In his book The Idea of Atlantic History, Bernard Bailyn traced the emergence of the subject of Atlantic History. He studies the approaches of past and current historians on Atlantic history. Bailyn made a lot of critiques to Atlantic historians. For example, to historians who wrote about imperial history of the Atlantic, Bailyn wrote “They were describing the formal structure of imperial governments, not the lives of the people who lived within these governments, and they concentrated on the affairs of a single nations. (Bernard Bailyn, 5)”
In The British Atlantic World, David Armitage talks about what he believe are the three concepts of Atlantic history: the transnational, the international, and the national/regional history of the Atlantic world. Armitage, too concluded that Atlantic history is a part of multinational and Multicultural histories.
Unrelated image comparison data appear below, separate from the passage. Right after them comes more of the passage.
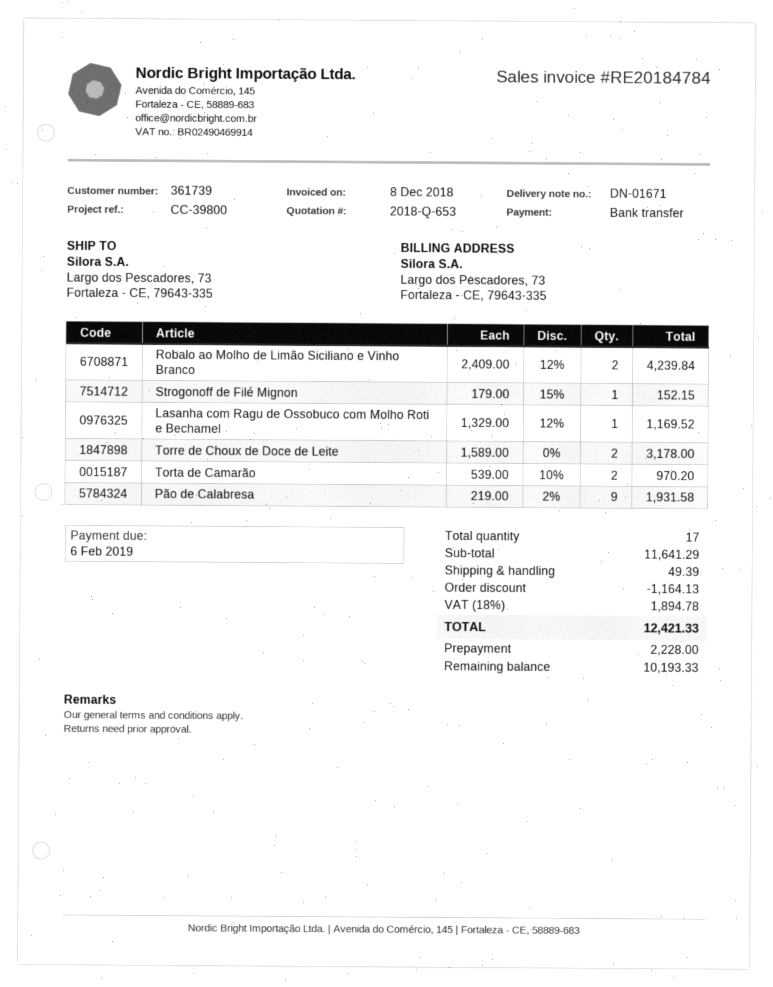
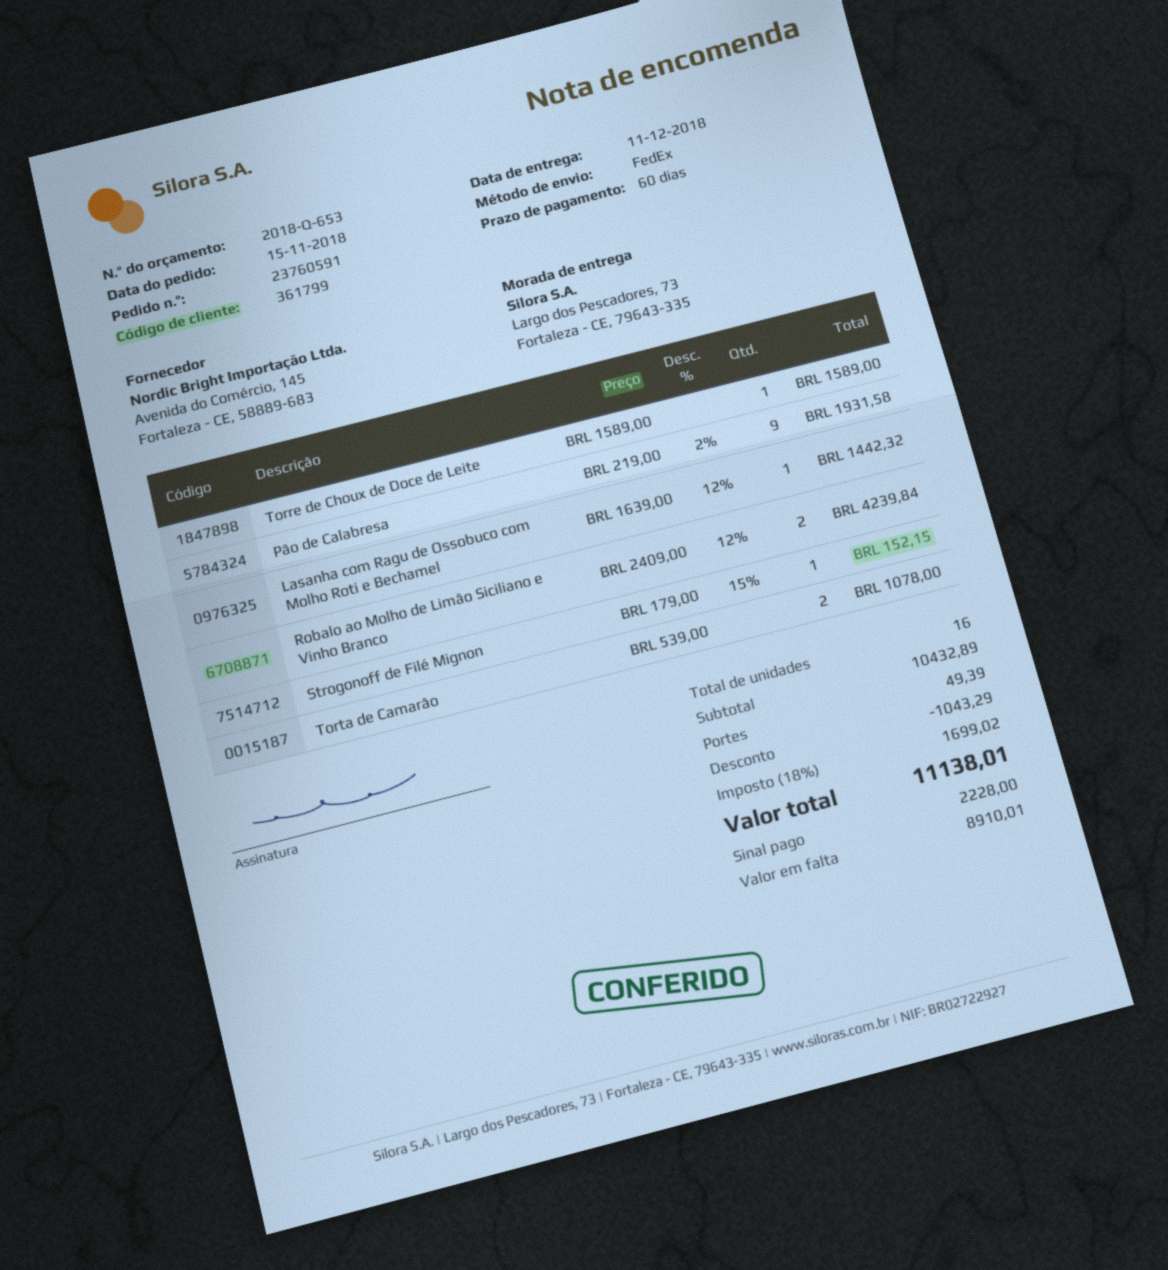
customer number: 361739 -> 361799
Lasanha com Ragu de Ossobuco com Molho Roti e Bechamel: 1 x 1329.00 - 12% = 1169.52 -> 1 x 1639.00 - 12% = 1442.32
Torre de Choux de Doce de Leite: 2 x 1589.00 = 3178.00 -> 1 x 1589.00 = 1589.00
Torta de Camarão: 2 x 539.00 - 10% = 970.20 -> 2 x 539.00 = 1078.00
total quantity: 17 -> 16
subtotal: 11641.29 -> 10432.89
discount: 1164.13 -> 1043.29
tax: 18% = 1894.78 -> 18% = 1699.02
total: 12421.33 -> 11138.01
balance: 10193.33 -> 8910.01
Laurent Dubois mentioned on his article Atlantic Freedoms about the challenges to write a piece of history. He reminds that us that the basic of every work of history is a question of positioning. Whose history are you telling? And from whose perspective? And that traditionally, the history of the Americas was written largely from perspective of Europeans. Although in recent decades, historians had come to aware of this fact and work to add perspectives and experience of Native Americans, slaves, and immigrants in the Americas. Dubois also warn us to be conscious when read or write a piece of history. He said, “Historians depend on texts to do their work. Although they are increasingly incorporating other materials into their analysis, archives remain largely textual. This lead to a kind of distortion: because we use texts to access the past.” We need to remember that these texts are small parts of much bigger conversations that did not get recorded. This lead me back to what Bernard Bailyn wrote in the preface of his book, “History is what has happened, in act and thought; it is also what historians make of it.”